━━ DATASET EXTRACT
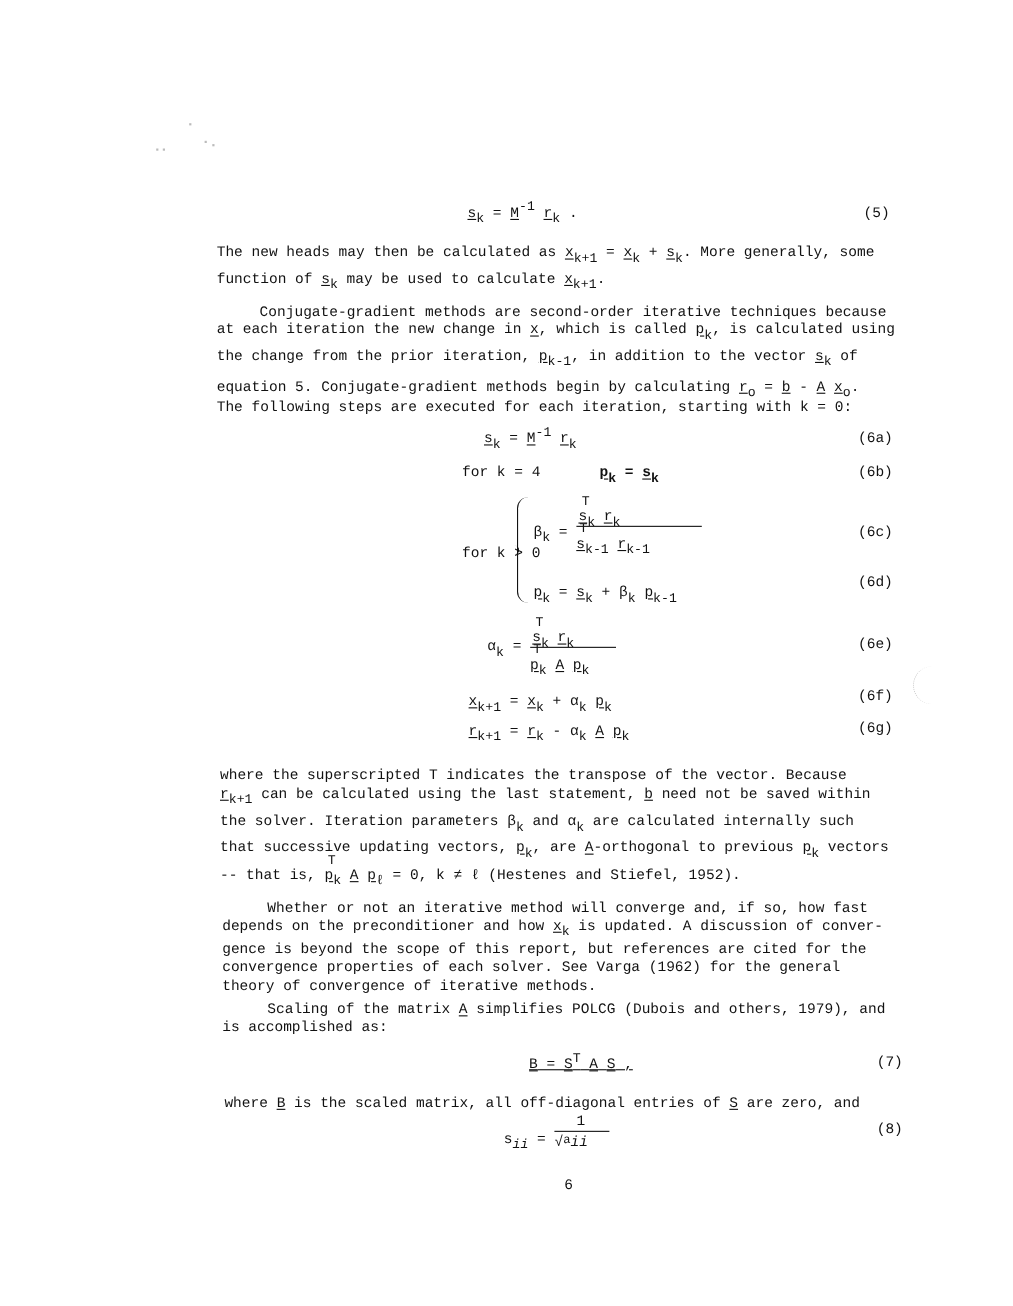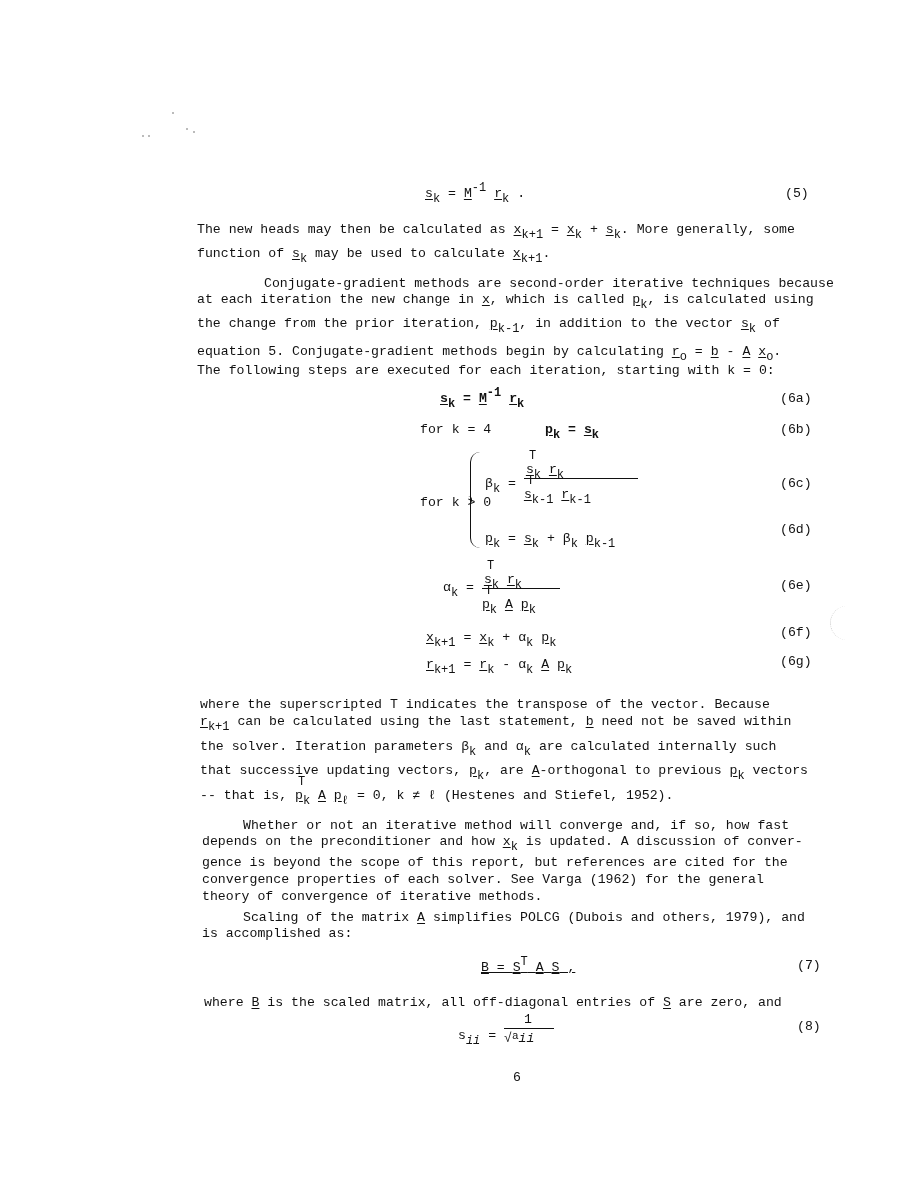"Conjugate-gradient methods are" div.abs { margin-left: 28px -> none }
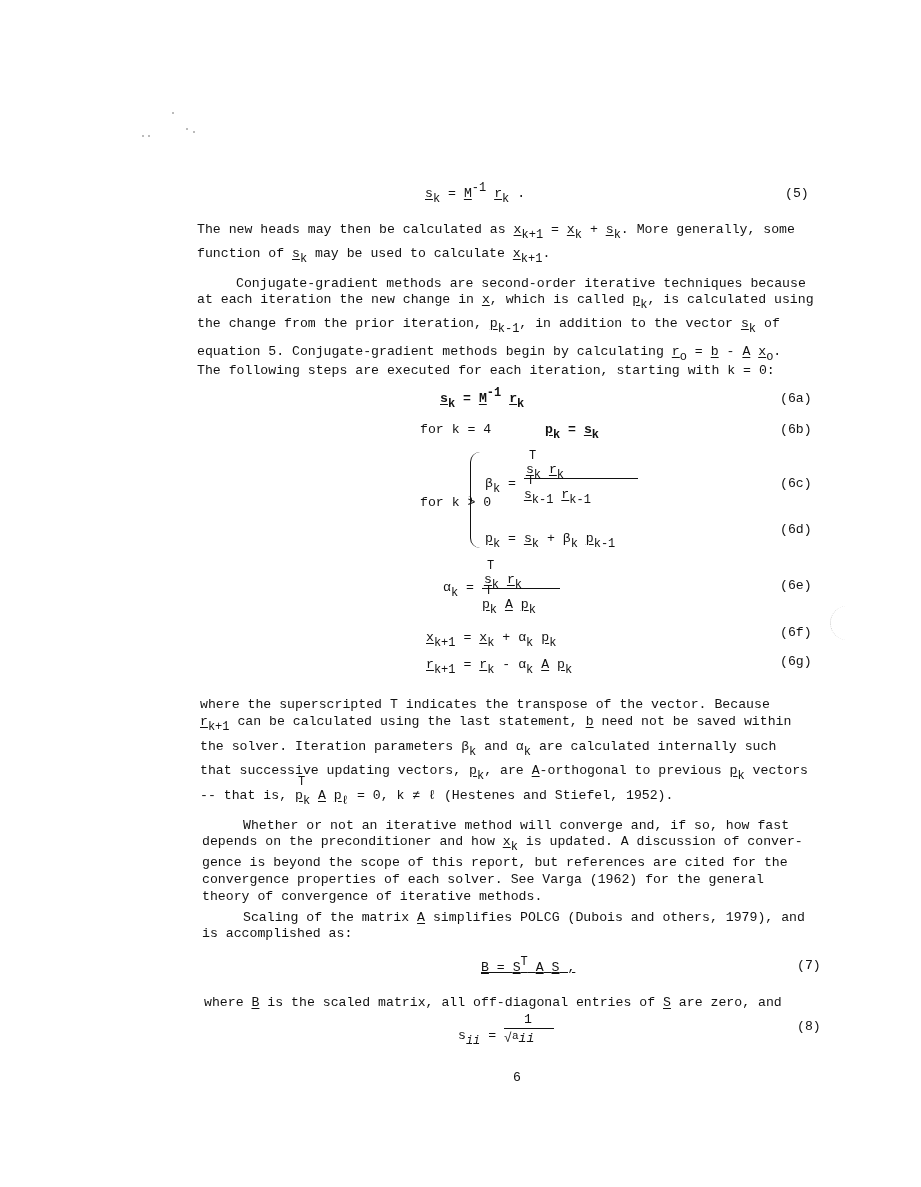"sk = M-1 rk" div.abs { font-weight: bold -> none }
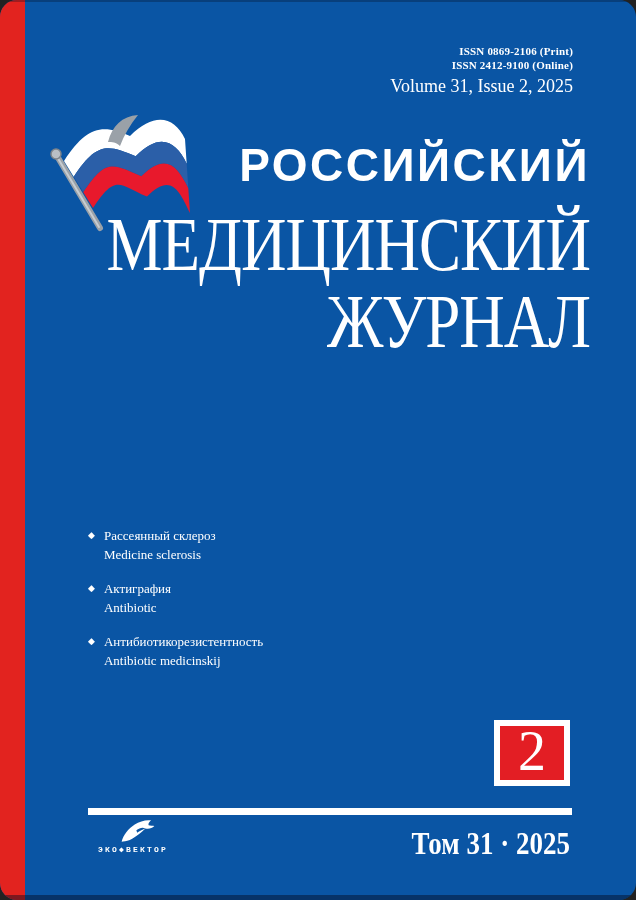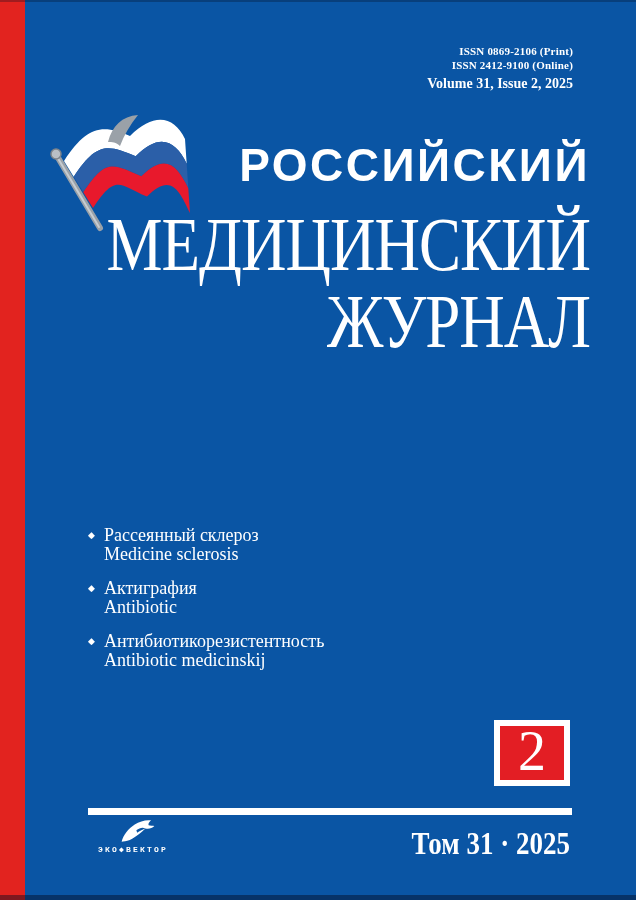"ISSN 0869-2106 (Print)" #cover { border-radius: none -> 17px }
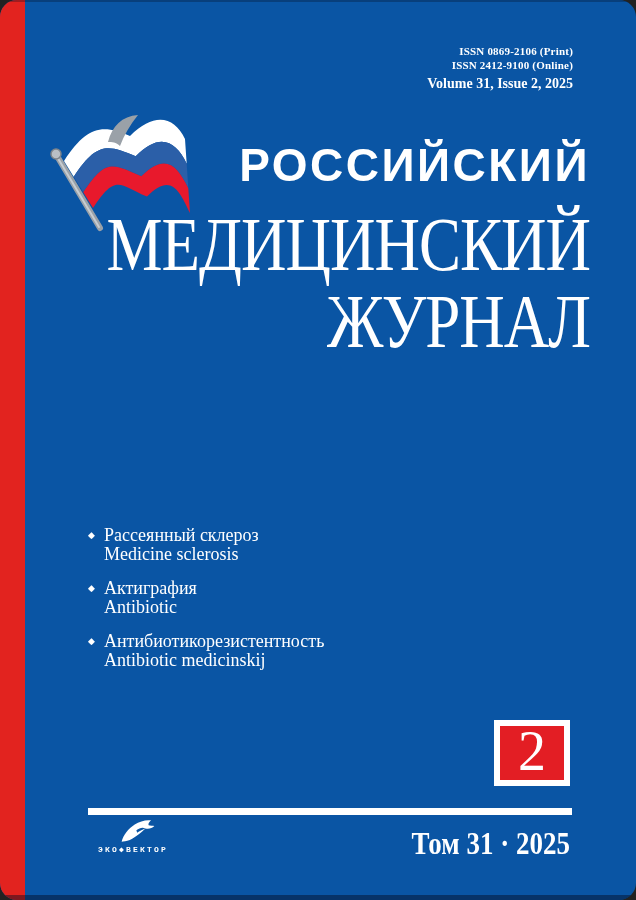"Volume 31, Issue 2, 2025" .volume-line { font-size: 14px -> 18px; font-weight: 700 -> 400 }
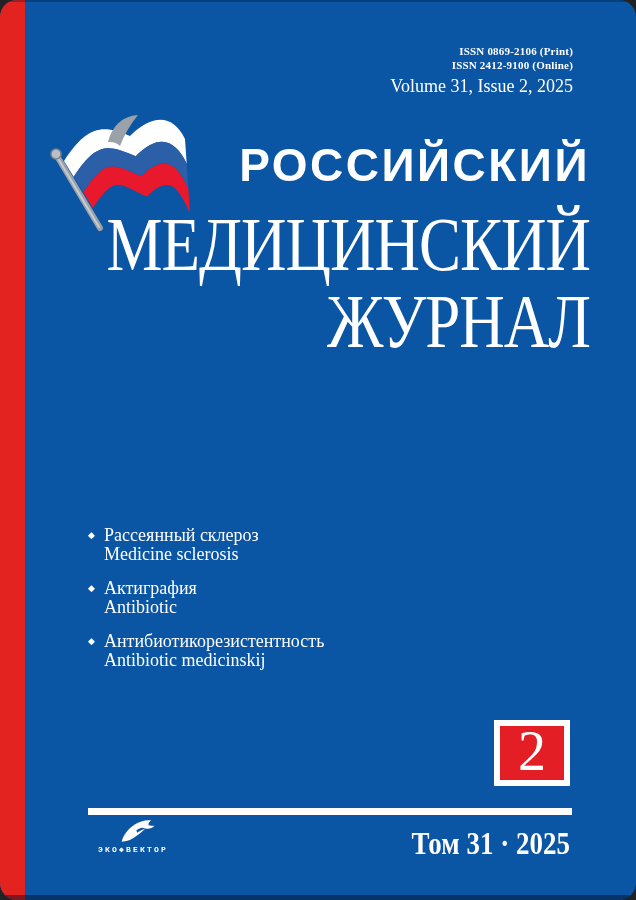"Рассеянный склероз" .topic .lines { font-size: 18px -> 13px }
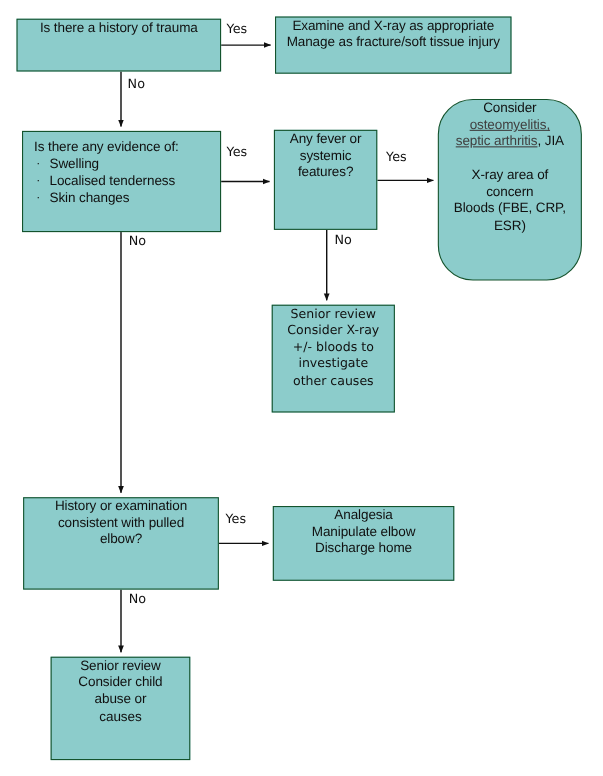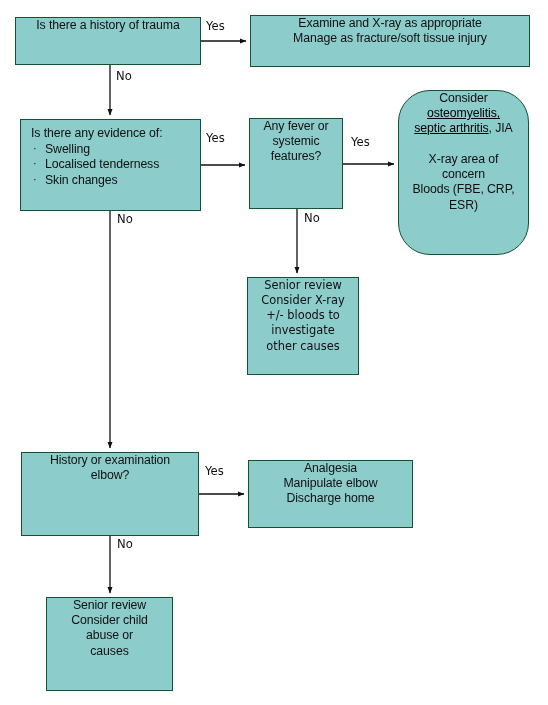"Examine and X-ray as appropriate" #node-examine { width: 280px -> 215px }
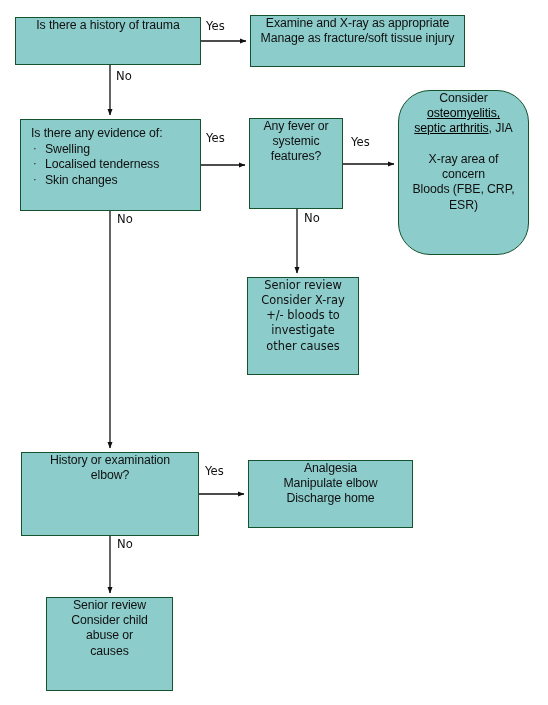"osteomyelitis," .lnk { color: #000000 -> #404040 }
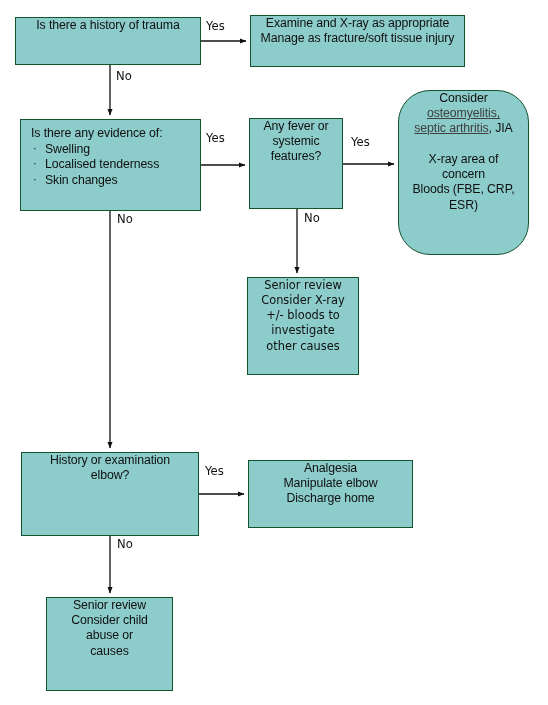"consistent with pulled" span.line { html: none -> <span>consistent with pulled</span> }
━━━━
EXERCISE PROMPT:
Output the records exactly, pictures excluded.

RESPONSE AREA:
"Conjugate-gradient methods are" div.abs { margin-left: 28px -> none }
"sk = M-1 rk" div.abs { font-weight: bold -> none }
"ISSN 0869-2106 (Print)" #cover { border-radius: none -> 17px }
"Volume 31, Issue 2, 2025" .volume-line { font-size: 14px -> 18px; font-weight: 700 -> 400 }
"Рассеянный склероз" .topic .lines { font-size: 18px -> 13px }
"Examine and X-ray as appropriate" #node-examine { width: 280px -> 215px }
"osteomyelitis," .lnk { color: #000000 -> #404040 }
"consistent with pulled" span.line { html: none -> <span>consistent with pulled</span> }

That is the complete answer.